WHAT YOU HAVE TO DO:
Using the records below, give again exactly the lines from the line that contains "font-weight:bold; font-size:14.5px; color:#3a3a3a;" through the line that contains "-343,20 +343,29 @@", both ends included, and only those.

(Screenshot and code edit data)
*** Begin section ***

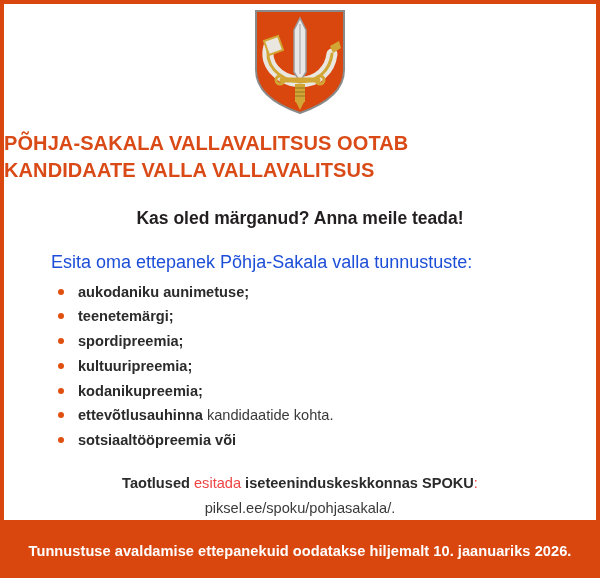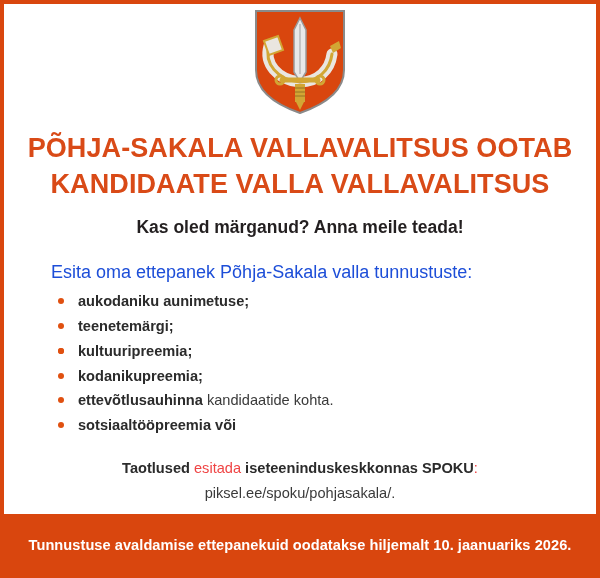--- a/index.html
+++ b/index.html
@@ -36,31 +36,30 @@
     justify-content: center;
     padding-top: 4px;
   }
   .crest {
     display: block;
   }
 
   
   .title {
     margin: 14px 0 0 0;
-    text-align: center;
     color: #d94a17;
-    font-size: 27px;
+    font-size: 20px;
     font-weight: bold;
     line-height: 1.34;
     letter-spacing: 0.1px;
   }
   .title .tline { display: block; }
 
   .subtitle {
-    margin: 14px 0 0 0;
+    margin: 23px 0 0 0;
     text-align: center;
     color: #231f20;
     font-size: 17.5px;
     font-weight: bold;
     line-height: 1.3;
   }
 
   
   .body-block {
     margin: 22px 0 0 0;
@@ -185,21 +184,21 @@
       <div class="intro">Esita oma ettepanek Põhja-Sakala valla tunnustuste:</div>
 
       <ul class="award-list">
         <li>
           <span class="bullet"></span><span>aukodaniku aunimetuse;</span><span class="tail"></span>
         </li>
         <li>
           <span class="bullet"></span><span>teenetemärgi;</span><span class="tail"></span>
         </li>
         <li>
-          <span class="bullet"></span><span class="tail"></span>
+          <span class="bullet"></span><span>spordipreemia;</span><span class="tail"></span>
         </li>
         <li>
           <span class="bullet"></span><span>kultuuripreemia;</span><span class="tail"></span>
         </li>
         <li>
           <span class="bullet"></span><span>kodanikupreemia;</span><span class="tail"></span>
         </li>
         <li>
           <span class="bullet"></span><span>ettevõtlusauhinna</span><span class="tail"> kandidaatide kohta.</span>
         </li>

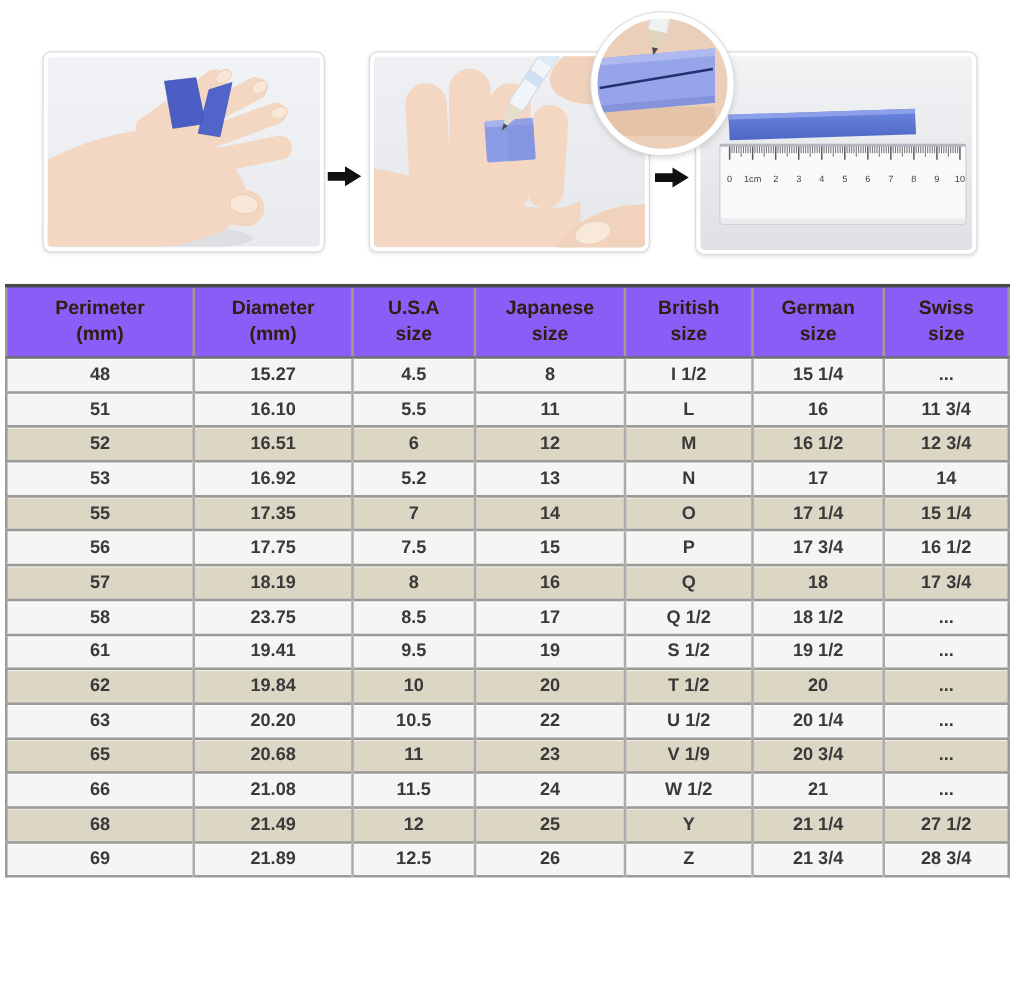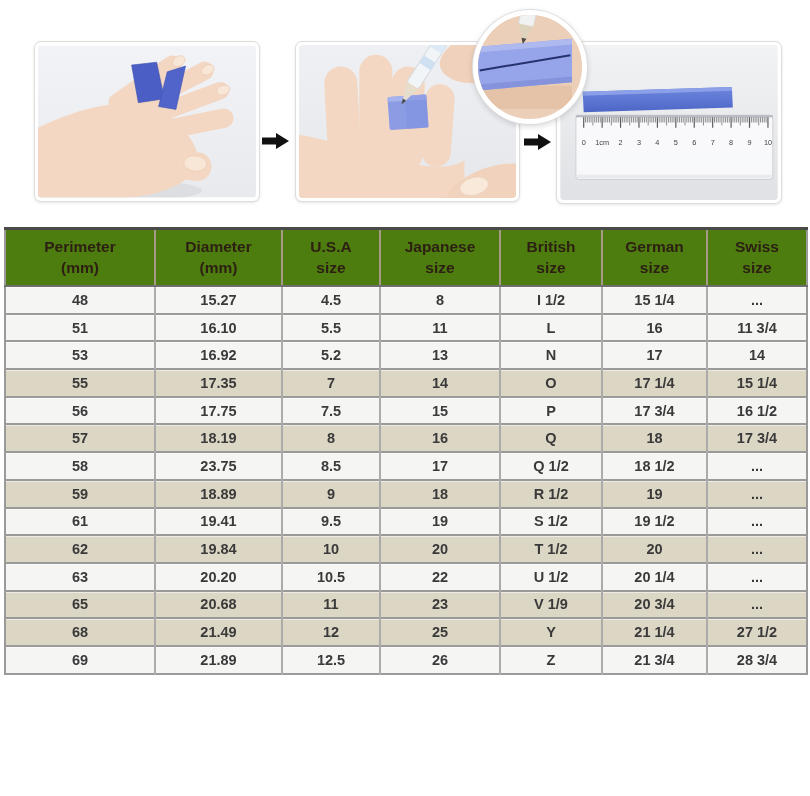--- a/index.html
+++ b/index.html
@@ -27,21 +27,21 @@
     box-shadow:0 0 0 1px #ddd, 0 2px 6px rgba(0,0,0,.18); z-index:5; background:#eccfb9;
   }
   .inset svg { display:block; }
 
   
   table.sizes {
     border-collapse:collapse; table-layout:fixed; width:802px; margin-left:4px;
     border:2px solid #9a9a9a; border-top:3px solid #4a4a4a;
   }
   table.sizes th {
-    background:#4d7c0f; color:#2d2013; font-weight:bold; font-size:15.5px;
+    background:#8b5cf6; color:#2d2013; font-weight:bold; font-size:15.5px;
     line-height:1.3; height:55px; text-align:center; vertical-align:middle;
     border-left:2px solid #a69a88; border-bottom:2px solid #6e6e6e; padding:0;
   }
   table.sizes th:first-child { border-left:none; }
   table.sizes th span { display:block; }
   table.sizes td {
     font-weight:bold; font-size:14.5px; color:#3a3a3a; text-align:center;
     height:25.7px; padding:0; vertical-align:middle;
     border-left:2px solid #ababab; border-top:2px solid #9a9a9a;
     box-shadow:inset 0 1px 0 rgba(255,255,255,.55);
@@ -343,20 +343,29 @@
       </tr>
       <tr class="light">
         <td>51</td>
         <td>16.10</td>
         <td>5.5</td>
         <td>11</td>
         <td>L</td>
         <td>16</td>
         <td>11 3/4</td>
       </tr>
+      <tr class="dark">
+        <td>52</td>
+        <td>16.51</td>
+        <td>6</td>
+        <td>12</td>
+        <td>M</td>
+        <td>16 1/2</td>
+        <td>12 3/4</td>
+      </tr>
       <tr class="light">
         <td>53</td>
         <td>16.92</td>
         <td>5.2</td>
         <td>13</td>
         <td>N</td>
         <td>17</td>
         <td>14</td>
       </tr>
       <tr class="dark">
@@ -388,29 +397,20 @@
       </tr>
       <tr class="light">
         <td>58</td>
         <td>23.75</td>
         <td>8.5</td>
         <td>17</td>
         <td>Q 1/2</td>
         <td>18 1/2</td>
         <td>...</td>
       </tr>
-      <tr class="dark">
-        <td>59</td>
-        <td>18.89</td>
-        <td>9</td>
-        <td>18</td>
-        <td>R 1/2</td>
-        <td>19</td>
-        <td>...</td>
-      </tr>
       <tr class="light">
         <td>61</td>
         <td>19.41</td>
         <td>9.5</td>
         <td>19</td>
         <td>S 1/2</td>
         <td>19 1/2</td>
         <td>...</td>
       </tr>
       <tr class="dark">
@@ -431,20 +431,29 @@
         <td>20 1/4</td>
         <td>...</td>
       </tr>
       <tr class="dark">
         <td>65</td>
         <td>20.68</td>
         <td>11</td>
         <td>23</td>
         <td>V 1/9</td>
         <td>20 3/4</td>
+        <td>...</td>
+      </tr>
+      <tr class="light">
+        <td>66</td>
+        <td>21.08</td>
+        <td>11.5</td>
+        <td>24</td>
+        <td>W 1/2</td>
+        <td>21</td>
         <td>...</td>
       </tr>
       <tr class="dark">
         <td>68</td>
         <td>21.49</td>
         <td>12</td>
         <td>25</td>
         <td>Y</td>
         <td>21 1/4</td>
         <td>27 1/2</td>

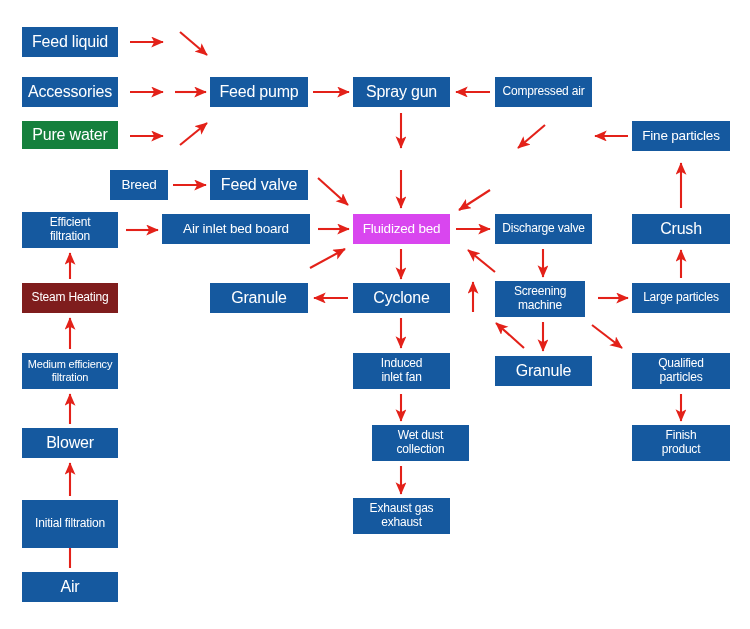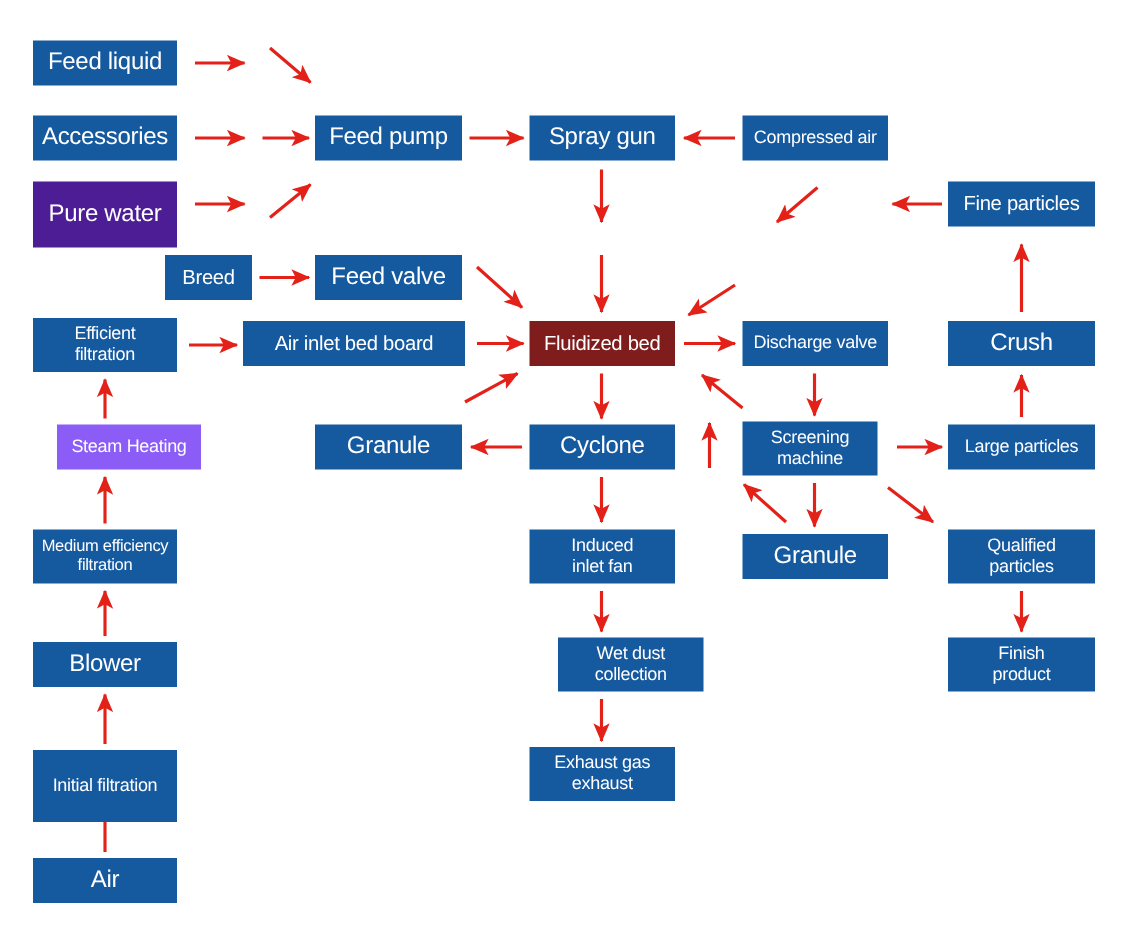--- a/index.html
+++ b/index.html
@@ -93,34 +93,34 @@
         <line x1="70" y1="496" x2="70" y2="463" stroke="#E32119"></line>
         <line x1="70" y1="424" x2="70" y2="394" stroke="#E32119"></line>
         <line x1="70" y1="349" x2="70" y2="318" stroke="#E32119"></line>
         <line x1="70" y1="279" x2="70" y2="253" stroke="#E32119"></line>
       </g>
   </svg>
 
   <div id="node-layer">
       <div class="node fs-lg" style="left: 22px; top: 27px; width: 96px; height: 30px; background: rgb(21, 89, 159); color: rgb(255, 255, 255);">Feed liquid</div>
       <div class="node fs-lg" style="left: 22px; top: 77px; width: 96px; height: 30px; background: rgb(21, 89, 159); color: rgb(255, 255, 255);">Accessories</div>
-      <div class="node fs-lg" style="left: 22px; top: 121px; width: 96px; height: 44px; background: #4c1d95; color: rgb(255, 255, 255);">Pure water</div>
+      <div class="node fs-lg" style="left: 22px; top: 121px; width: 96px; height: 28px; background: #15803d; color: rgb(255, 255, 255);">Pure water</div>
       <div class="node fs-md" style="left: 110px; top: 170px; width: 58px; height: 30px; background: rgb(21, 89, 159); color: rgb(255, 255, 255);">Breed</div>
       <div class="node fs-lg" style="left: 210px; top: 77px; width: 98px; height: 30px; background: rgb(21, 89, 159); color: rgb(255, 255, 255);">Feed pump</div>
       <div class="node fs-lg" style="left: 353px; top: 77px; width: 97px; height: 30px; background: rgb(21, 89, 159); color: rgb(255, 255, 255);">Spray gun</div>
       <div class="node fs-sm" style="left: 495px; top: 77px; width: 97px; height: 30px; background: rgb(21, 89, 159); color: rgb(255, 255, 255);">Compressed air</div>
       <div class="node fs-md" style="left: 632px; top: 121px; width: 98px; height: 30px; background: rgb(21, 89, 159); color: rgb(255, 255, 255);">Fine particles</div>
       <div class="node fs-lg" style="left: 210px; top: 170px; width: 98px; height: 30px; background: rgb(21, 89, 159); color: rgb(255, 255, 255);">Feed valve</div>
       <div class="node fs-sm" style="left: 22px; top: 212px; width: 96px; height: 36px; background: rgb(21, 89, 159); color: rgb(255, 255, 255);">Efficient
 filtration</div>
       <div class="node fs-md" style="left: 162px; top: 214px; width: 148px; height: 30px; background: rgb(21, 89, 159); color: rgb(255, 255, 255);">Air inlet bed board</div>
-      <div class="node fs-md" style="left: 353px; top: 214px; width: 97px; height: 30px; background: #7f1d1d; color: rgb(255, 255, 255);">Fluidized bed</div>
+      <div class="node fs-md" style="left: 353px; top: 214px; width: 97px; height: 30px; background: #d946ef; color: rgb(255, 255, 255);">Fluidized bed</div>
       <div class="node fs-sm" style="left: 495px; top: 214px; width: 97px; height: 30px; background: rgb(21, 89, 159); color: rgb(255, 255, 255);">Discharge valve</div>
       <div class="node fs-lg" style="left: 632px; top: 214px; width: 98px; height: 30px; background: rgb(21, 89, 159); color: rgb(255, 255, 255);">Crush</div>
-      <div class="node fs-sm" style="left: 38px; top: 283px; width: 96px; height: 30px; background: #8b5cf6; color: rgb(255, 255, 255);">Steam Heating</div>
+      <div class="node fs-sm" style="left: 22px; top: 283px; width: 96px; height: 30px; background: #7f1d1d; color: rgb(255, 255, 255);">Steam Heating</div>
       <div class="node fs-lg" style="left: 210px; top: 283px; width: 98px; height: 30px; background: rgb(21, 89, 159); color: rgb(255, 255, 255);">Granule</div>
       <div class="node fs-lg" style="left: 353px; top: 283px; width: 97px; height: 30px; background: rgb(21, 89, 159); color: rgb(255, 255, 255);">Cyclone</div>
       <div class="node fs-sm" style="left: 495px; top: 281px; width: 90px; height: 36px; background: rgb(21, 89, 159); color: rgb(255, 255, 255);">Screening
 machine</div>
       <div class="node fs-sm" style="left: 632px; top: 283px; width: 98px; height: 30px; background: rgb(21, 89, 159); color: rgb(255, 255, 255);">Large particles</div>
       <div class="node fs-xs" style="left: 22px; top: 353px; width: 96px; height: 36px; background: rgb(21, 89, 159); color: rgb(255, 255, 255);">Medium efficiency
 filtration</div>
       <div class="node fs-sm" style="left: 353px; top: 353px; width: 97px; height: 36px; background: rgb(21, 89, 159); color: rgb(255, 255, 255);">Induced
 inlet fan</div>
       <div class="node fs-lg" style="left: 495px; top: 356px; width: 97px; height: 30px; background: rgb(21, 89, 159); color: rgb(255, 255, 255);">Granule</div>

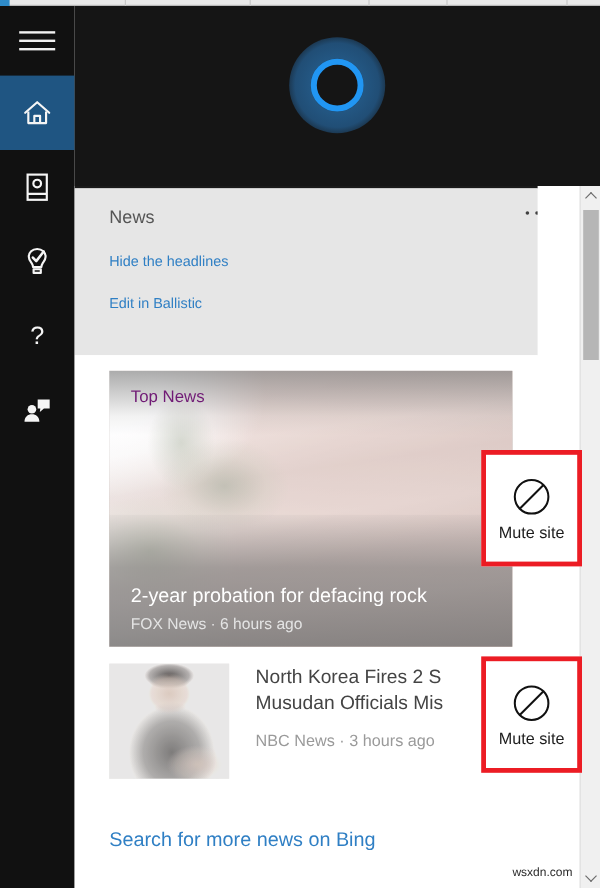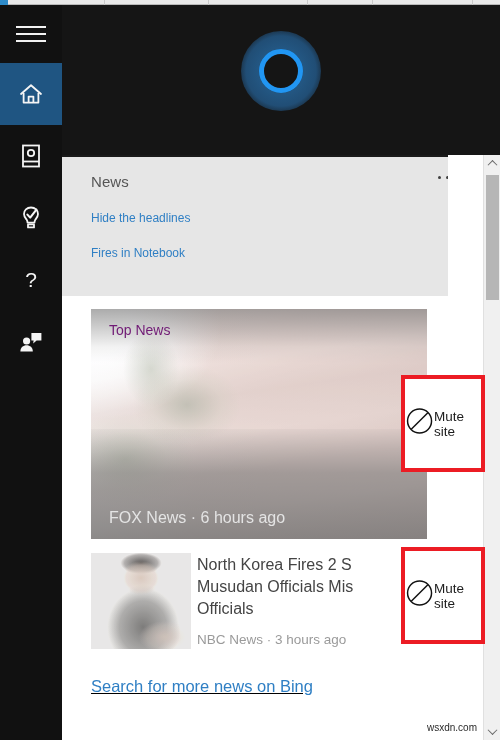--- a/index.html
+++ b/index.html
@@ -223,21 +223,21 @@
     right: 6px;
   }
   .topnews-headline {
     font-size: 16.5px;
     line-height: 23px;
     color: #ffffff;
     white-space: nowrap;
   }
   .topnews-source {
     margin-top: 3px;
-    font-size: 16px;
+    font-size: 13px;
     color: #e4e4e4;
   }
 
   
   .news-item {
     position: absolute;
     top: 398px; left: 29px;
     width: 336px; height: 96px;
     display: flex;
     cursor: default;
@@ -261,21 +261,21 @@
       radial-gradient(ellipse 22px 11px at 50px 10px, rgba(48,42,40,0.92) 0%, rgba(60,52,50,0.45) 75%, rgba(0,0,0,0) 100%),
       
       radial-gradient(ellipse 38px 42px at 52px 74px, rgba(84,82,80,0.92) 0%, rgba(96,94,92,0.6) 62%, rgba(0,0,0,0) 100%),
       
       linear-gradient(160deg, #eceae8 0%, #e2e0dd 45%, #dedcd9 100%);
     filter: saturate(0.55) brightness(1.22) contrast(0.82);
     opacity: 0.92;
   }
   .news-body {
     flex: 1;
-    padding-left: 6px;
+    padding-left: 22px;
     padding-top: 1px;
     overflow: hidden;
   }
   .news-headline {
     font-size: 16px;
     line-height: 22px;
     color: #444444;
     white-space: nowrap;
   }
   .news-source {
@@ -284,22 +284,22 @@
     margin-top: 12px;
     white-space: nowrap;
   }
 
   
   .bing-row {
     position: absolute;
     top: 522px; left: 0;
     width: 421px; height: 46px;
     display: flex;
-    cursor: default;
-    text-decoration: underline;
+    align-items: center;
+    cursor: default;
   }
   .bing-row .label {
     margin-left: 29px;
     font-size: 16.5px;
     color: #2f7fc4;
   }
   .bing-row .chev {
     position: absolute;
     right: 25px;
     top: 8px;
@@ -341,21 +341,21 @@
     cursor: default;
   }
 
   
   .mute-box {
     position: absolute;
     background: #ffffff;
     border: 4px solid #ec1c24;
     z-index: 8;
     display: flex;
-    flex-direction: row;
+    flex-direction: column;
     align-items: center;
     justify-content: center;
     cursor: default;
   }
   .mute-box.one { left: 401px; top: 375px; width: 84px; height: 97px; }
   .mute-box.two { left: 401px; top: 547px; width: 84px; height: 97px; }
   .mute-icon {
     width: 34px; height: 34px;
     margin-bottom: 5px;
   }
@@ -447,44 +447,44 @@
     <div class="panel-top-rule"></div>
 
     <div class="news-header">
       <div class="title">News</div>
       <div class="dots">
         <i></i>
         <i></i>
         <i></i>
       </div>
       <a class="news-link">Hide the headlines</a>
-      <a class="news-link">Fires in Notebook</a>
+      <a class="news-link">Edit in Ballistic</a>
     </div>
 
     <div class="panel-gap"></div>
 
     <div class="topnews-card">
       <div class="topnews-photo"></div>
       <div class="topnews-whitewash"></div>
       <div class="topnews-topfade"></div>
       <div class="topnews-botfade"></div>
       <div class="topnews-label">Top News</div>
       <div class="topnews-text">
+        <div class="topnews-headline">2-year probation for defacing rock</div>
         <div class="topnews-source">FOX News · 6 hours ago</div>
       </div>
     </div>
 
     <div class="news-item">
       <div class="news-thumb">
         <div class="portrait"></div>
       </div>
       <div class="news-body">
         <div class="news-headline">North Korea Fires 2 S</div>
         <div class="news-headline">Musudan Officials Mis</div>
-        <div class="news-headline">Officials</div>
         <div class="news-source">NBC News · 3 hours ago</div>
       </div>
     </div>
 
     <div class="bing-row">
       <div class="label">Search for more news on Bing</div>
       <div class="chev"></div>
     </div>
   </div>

*** End section ***

SOLUTION FOR THIS PROBLEM:
     font-weight:bold; font-size:14.5px; color:#3a3a3a; text-align:center;
     height:25.7px; padding:0; vertical-align:middle;
     border-left:2px solid #ababab; border-top:2px solid #9a9a9a;
     box-shadow:inset 0 1px 0 rgba(255,255,255,.55);
@@ -343,20 +343,29 @@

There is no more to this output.